Diagnosing Inflammatory Breast Cancer
Diagnosing breast cancer is usually dependant upon a lump: a woman or her doctor finds a lump; part of the lump is sent for biopsy to determine whether it is malignant and appropriate treatment is prescribed. However, in the case of IBC, rarely is there a palpable lump present or any type of lump that can be detected through ultrasound or mammograms. Because the symptoms of IBC are so similar to mastitis, it is more likely that a woman will be misdiagnosed and prescribed antibiotics instead.

Occasionally, the use of antibiotics may alter the appearance of symptoms, which can cause both you and your doctor to think that they are having some affect. The use of antibiotics does not help treat IBC at all and only serves to delay a proper diagnosis. If you are displaying symptoms of inflammatory breast cancer and have been prescribed antibiotics, insist on further investigation and a breast biopsy if your symptoms have not improved after a few weeks.

Diagnosing IBC can be difficult since the cancer is not apparent on ultrasounds or mammograms. Generally, the only way to definitively diagnose inflammatory breast cancer is through a biopsy. In this procedure, a small portion of your breast tissue is removed and examined under a microscope for cancerous cells.

Treating Inflammatory Breast Cancer
Because IBC is considered to be an advanced form of breast cancer and progresses quickly through the body, aggressive treatment is normally prescribed. Typically, treatment for IBC involves chemotherapy, surgery, possibly chemotherapy again and radiation therapy. However, the treatment you receive can vary depending on your doctor and the progression of the cancer at the time of diagnosis. Although normally prescribed to menopausal women, hormonal treatment may also be recommended. This can be done alongside or in place of chemotherapy.
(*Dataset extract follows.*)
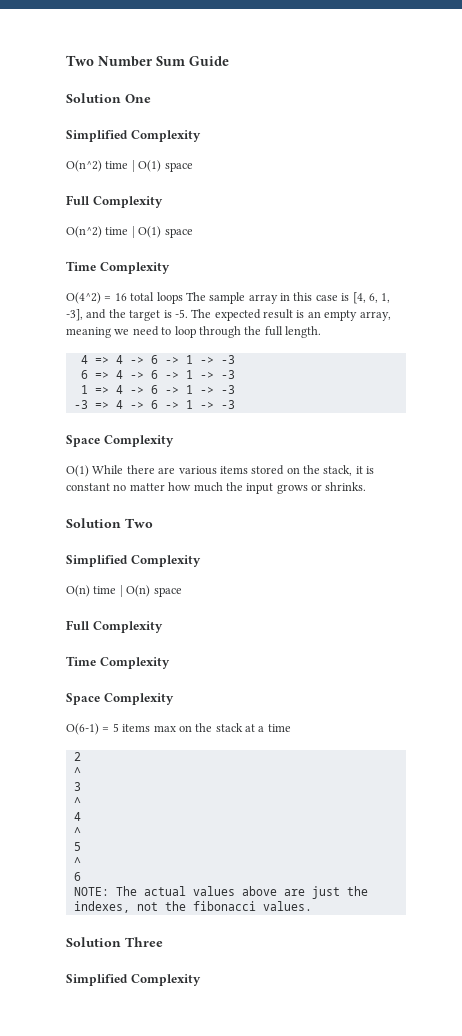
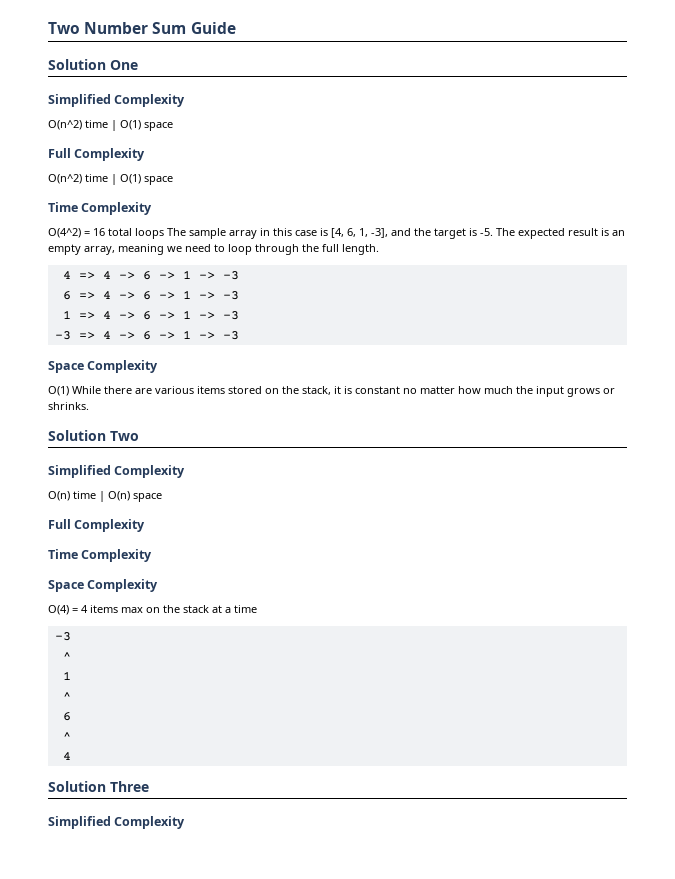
[66,723,119,735] O(6-1) = 5 -> [48,605,88,615] O(4) = 4
[73,752,81,761] [73,767,81,776] [73,782,81,791] [73,797,81,806] [73,812,81,821] [73,827,81,836] [73,842,81,851] [73,857,81,866] [73,872,81,881] [73,886,368,899] [73,901,312,913] 2 // ^ // 3 // ^ // 4 // ^ // 5 // ^ // 6 // NOTE: The actual values above are just the indexes, not the fibonacci values. -> [54,632,71,641] [62,652,71,660] [62,671,71,680] [62,692,71,700] [62,712,71,721] [62,732,71,740] [62,752,71,760] -3 // ^ // 1 // ^ // 6 // ^ // 4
While this course of treatment may seem like overkill, it is necessary to ensure that all cancer cells have been destroyed. IBC can rapidly spread to the rest of body; therefore chemotherapy is required. Chemotherapy helps to kill off all the cancer cells throughout the body. Surgery and radiation therapy are then performed to focus on the cancer cells that are present in the breast.

In the past, the prognosis for women with IBC was not good. The average life expectancy rate after diagnosis was about 18 months. However, breast cancer treatments have improved greatly over the last number of years causing breast cancer survival rates to increase as well. While breast cancer statistics for inflammatory breast cancer are still not stellar, the five-year survival rate stands at about 40%.